TASK BRIEF ->
Return each line exactly as written. Begin with the first line of the entries and end with the line that has "discount: none -> 10.00".

Structured diff data:
· · · · ·
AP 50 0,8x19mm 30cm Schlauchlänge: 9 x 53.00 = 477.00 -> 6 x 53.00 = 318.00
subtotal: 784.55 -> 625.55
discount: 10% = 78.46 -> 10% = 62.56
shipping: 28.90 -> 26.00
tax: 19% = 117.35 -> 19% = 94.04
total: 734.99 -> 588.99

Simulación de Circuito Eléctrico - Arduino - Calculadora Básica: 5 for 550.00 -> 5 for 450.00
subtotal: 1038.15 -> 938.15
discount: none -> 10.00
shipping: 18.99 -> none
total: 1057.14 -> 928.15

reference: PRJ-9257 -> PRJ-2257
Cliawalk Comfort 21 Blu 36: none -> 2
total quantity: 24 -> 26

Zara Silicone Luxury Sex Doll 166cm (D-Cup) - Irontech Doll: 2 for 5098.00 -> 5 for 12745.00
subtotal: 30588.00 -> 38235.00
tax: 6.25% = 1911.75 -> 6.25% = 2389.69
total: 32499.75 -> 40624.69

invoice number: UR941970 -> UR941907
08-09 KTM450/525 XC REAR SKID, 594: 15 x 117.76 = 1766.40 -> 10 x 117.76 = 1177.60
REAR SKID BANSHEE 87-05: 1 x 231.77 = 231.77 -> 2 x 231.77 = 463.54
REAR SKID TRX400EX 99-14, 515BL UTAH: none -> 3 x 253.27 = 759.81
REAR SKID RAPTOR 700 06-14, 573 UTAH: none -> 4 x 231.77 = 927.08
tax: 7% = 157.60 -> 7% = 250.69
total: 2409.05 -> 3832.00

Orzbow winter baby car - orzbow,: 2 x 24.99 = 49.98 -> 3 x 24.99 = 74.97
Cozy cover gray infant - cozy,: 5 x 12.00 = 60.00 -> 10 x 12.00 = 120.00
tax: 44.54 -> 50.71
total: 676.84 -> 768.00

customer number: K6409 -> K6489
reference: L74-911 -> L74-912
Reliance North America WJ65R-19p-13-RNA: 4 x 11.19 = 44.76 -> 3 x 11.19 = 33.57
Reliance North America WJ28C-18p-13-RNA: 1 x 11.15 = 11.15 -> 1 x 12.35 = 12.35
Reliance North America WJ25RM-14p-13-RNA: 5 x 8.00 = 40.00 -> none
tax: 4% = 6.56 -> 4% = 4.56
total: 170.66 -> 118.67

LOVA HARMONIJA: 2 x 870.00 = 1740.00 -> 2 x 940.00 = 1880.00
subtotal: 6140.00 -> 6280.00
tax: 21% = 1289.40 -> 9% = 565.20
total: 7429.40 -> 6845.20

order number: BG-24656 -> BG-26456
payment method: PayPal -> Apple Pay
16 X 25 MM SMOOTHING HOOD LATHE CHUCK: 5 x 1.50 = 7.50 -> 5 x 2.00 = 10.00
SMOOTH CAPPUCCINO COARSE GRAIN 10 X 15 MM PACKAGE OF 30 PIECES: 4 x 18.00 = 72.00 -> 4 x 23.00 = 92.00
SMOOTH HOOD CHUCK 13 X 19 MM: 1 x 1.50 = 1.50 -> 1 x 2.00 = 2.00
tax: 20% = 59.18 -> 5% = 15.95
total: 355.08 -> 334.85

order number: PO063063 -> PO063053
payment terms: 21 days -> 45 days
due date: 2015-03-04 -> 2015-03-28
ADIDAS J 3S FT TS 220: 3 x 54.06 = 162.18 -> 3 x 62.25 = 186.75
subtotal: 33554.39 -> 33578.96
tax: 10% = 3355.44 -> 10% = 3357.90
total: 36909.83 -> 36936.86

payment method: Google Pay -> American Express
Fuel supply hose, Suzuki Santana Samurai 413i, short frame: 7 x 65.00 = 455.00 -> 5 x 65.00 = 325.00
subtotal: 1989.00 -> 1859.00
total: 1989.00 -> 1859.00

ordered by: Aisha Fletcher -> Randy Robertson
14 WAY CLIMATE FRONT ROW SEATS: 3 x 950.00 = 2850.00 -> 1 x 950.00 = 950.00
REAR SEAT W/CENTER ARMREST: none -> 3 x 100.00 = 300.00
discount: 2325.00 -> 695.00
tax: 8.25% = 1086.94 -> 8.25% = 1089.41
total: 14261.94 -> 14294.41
· · · · ·
TASK ANSWER ->
AP 50 0,8x19mm 30cm Schlauchlänge: 9 x 53.00 = 477.00 -> 6 x 53.00 = 318.00
subtotal: 784.55 -> 625.55
discount: 10% = 78.46 -> 10% = 62.56
shipping: 28.90 -> 26.00
tax: 19% = 117.35 -> 19% = 94.04
total: 734.99 -> 588.99

Simulación de Circuito Eléctrico - Arduino - Calculadora Básica: 5 for 550.00 -> 5 for 450.00
subtotal: 1038.15 -> 938.15
discount: none -> 10.00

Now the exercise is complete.